Berkshire Hathaway Credit Risk, Index Puts Are Overblown Worries: I’ve seen a lot of crazy things in my investment career, but I struggle to think of anything that tops this: Berkshire Hathaway’s (BRK.A) five-year credit-default swap spreads have more than tripled in the past two months and now stand at 475 basis points.... [T]he median CDS spread for companies with the lowest investment grade bond rating (BBB-) is 348 basis points.... Berkshire’s CDSs are higher than a wide range of other financial companies [more than 4x Travelers (TRV), 3x JP Morgan Chase (JPM) and well above Citigroup (C), even after Thursday’s stock collapse – the world has truly gone mad!]. A final thought on how crazy Berkshire’s CDS spreads are: What are investors who are buying CDSs on Berkshire thinking regarding counterparty risk?

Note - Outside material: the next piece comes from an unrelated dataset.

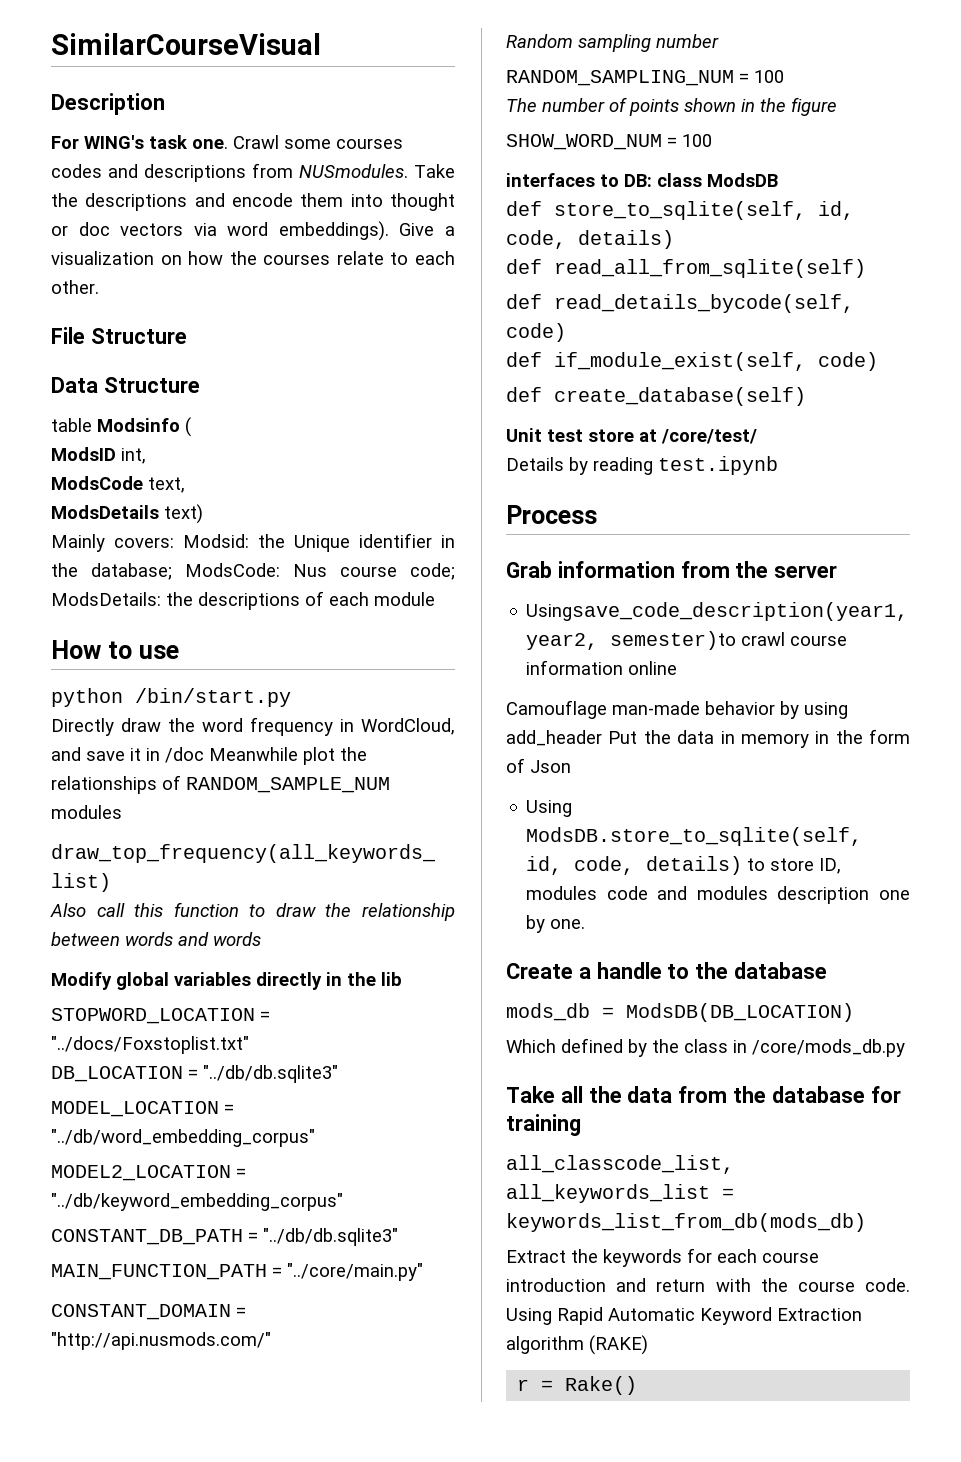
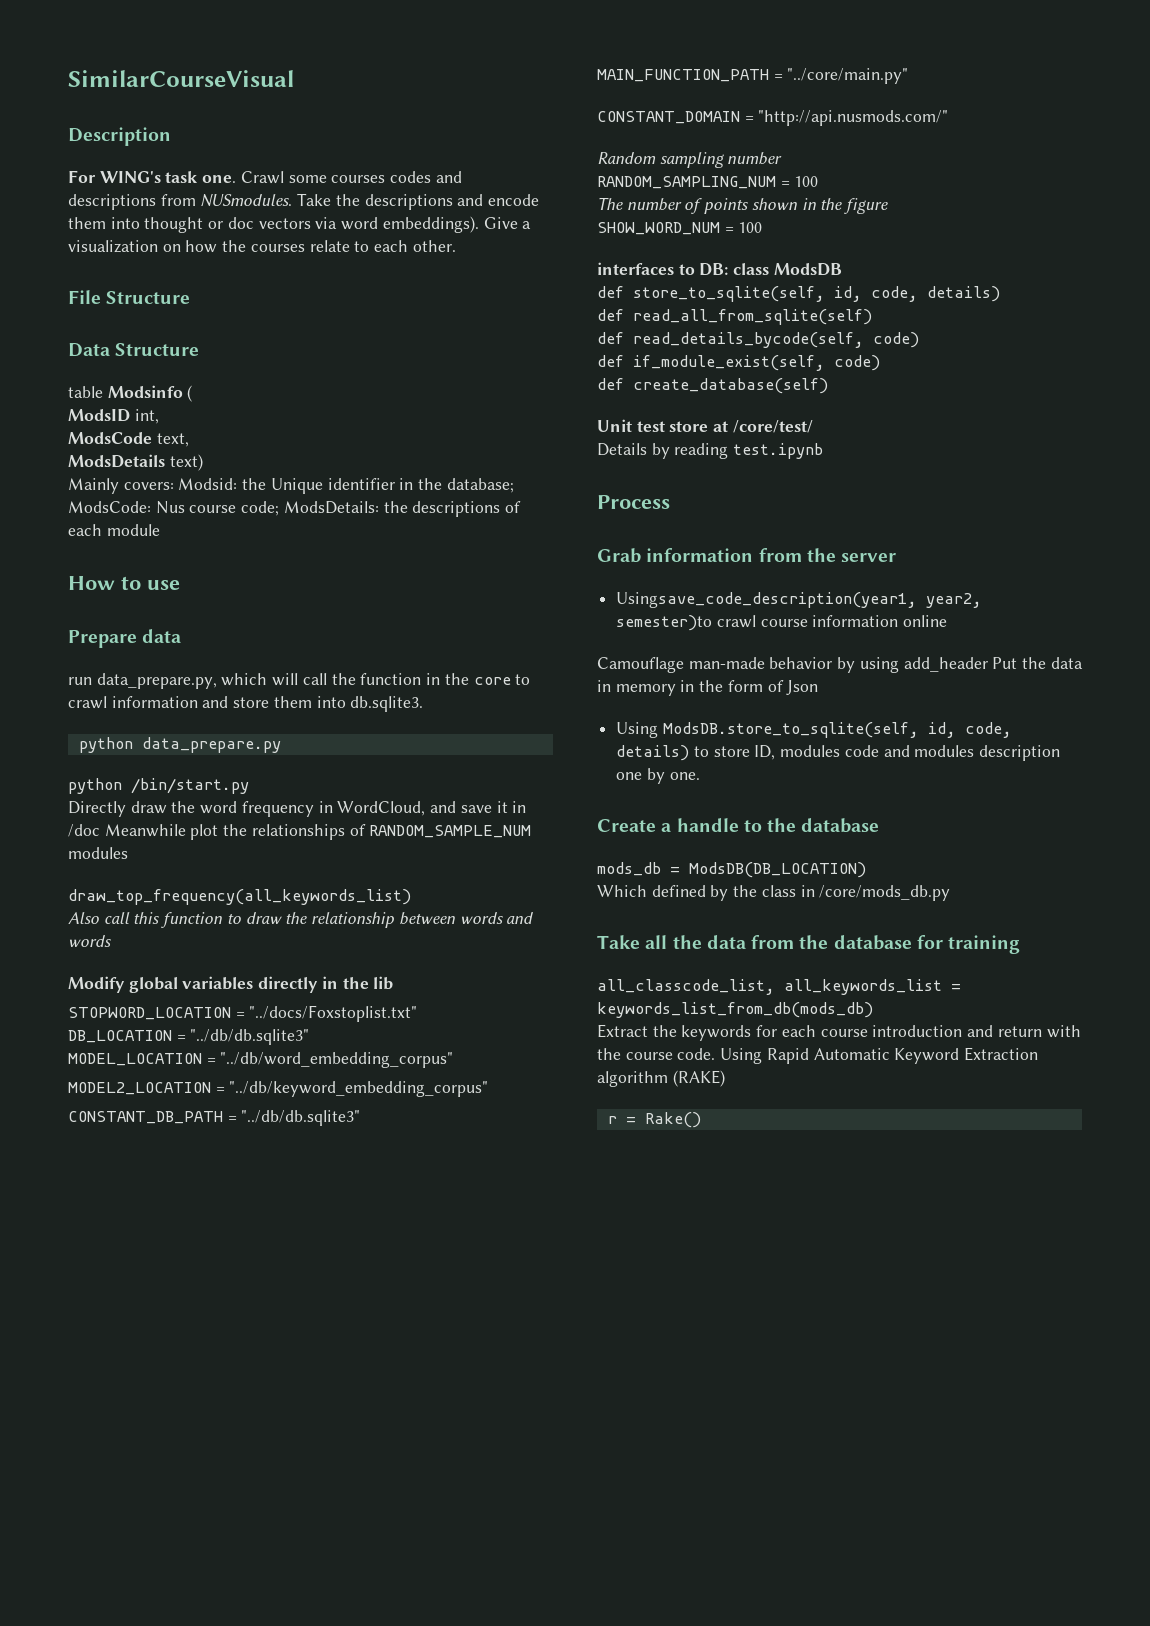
(179, 652) none -> [68,629,182,648] [68,673,531,689] [68,696,424,712] [78,737,281,753] // Prepare data // run data_prepare.py, which will call the function in the core to crawl information and store them into db.sqlite3. // python data_prepare.py

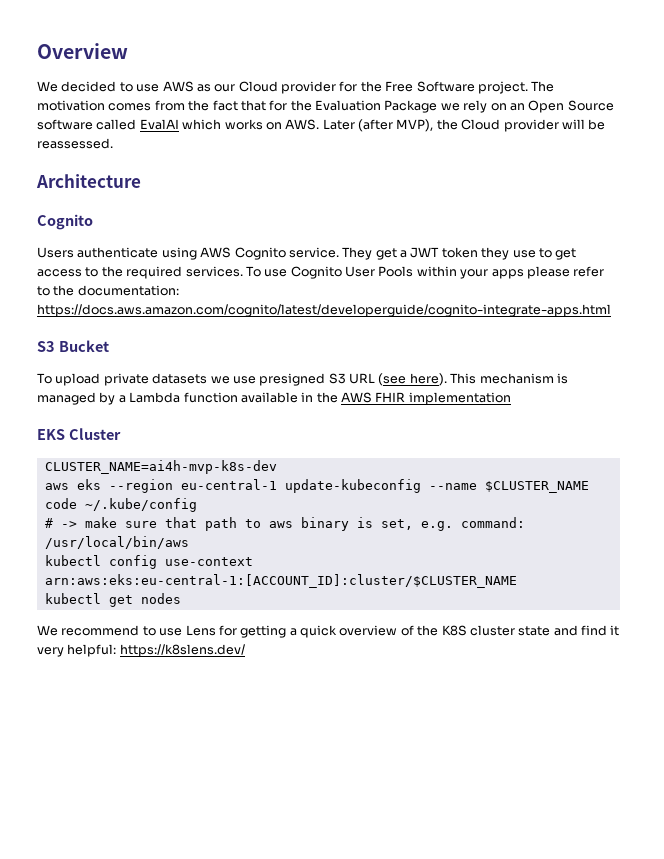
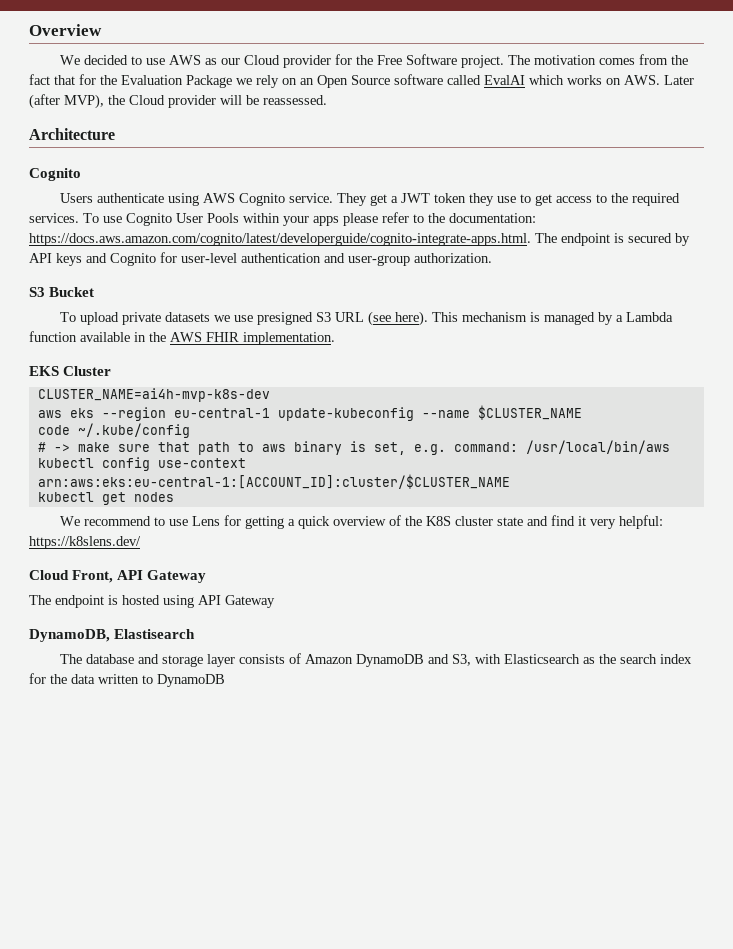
[37,304,611,317] https://docs.aws.amazon.com/cognito/latest/developerguide/cognito-integrate-apps.html -> [29,233,690,246] [29,252,492,266] https://docs.aws.amazon.com/cognito/latest/developerguide/cognito-integrate-apps.html. The endpoint is secured by API keys and Cognito for user-level authentication and user-group authorization.
[408,392,511,405] implementation -> [243,332,335,345] implementation.
(245, 650) none -> [29,570,207,583] [29,595,275,608] [29,629,196,642] [59,653,692,667] [29,673,225,687] // Cloud Front, API Gateway // The endpoint is hosted using API Gateway // DynamoDB, Elastisearch // The database and storage layer consists of Amazon DynamoDB and S3, with Elasticsearch as the search index for the data written to DynamoDB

If things get so bad that AAA-rated Berkshire Hathaway goes bankrupt and defaults on its debt, what counterparty is likely to still be standing to pay on the CDSs???....

If one does no analysis, Berkshire’s derivative contracts appear to pose similar risks to those that caused AIG and others to collapse, but in reality, nothing could be further from the truth.... Buffett elaborated on this in the Q3 earnings release....

At the end of the third quarter, we had a liability of $6.72 billion for equity index put option contracts for which we have received cash payments of $4.85 billion. This means our recorded loss to date is $1.87 billion though the first payment that could be triggered would be in 2019.... In the meantime all of the $4.85 billion can be invested by Berkshire....

What about the much larger equity index put option contracts, for which Berkshire was paid $4.85 billion and had suffered noncash “losses” of $1.9 billion through Q3?... Buffett sold at-the-money puts on the four major world market indices at various times over the past few years.... If the indices rebound by 67% over the next 13.5 years... a mere 3.9% annually, then the puts will expire worthless and Buffett can pocket the entire $4.85 billion....

I think it’s very likely that the indices will compound at 4% annually from today’s depressed levels, making it unlikely that Berkshire will have to pay out anything on these contracts. And given how much Buffett was paid to write them and his ability to invest the premium he was paid in any way he chooses, it’s even more unlikely that this will be a losing investment. Thus, even knowing what I know today, I think this was a fantastic investment and wish Buffett had written more of these contracts (perhaps he’s writing more today?)...

In this environment, it’s not surprising to us that the stocks of companies with shaky balance sheets, poor business models and/or weak competitive positions are getting clobbered, but Berkshire’s freefall in the past few weeks is certifiably crazy – and a buying opportunity that will long be remembered.